§ **ACTIVITY**
Each image should be skipped while the records are restated word for word.
═════ SOURCE DATA
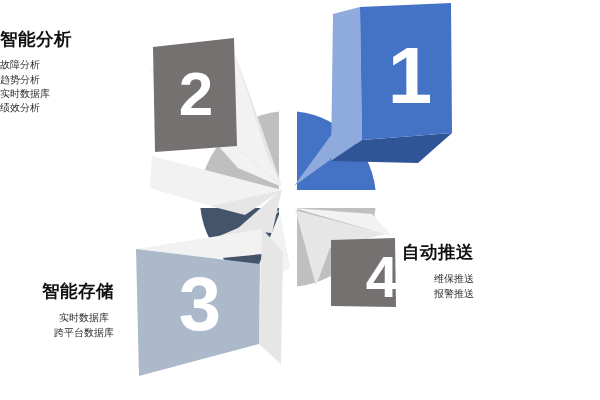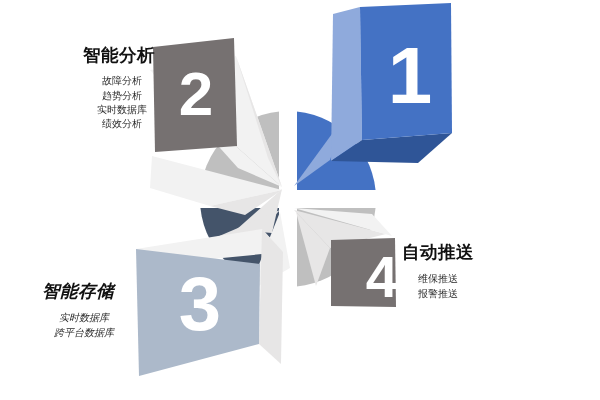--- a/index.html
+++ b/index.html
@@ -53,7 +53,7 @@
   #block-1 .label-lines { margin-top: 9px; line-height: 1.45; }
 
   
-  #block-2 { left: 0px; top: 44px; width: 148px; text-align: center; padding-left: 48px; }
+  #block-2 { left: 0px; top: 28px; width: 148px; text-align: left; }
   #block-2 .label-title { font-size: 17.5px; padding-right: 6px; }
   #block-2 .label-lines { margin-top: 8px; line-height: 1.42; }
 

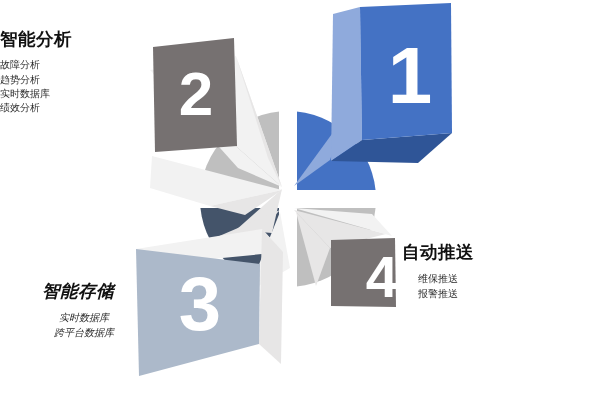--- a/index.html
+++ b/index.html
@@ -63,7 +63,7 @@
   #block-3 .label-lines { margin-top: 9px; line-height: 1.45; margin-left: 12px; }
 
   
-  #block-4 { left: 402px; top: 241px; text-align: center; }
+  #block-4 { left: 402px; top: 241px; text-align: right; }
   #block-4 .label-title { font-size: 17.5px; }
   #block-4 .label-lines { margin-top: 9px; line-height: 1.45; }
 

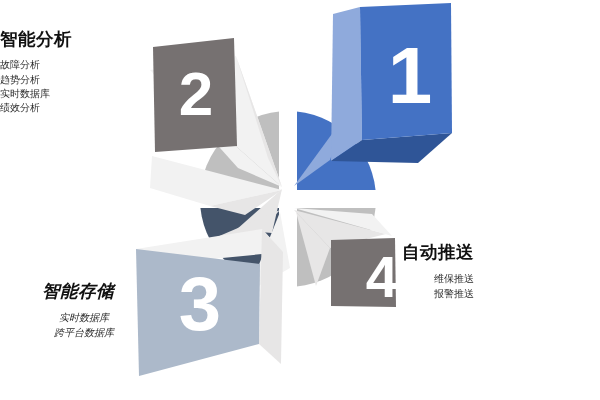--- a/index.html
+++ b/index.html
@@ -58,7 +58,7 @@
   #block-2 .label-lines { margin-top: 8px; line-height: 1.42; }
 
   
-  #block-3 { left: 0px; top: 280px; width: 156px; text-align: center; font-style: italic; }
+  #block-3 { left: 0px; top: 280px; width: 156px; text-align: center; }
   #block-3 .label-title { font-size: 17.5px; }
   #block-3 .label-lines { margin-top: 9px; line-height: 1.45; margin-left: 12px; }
══════════
§ **RESPONSE TO THE EXERCISE**
--- a/index.html
+++ b/index.html
@@ -53,7 +53,7 @@
   #block-1 .label-lines { margin-top: 9px; line-height: 1.45; }
 
   
-  #block-2 { left: 0px; top: 44px; width: 148px; text-align: center; padding-left: 48px; }
+  #block-2 { left: 0px; top: 28px; width: 148px; text-align: left; }
   #block-2 .label-title { font-size: 17.5px; padding-right: 6px; }
   #block-2 .label-lines { margin-top: 8px; line-height: 1.42; }
 

--- a/index.html
+++ b/index.html
@@ -63,7 +63,7 @@
   #block-3 .label-lines { margin-top: 9px; line-height: 1.45; margin-left: 12px; }
 
   
-  #block-4 { left: 402px; top: 241px; text-align: center; }
+  #block-4 { left: 402px; top: 241px; text-align: right; }
   #block-4 .label-title { font-size: 17.5px; }
   #block-4 .label-lines { margin-top: 9px; line-height: 1.45; }
 

--- a/index.html
+++ b/index.html
@@ -58,7 +58,7 @@
   #block-2 .label-lines { margin-top: 8px; line-height: 1.42; }
 
   
-  #block-3 { left: 0px; top: 280px; width: 156px; text-align: center; font-style: italic; }
+  #block-3 { left: 0px; top: 280px; width: 156px; text-align: center; }
   #block-3 .label-title { font-size: 17.5px; }
   #block-3 .label-lines { margin-top: 9px; line-height: 1.45; margin-left: 12px; }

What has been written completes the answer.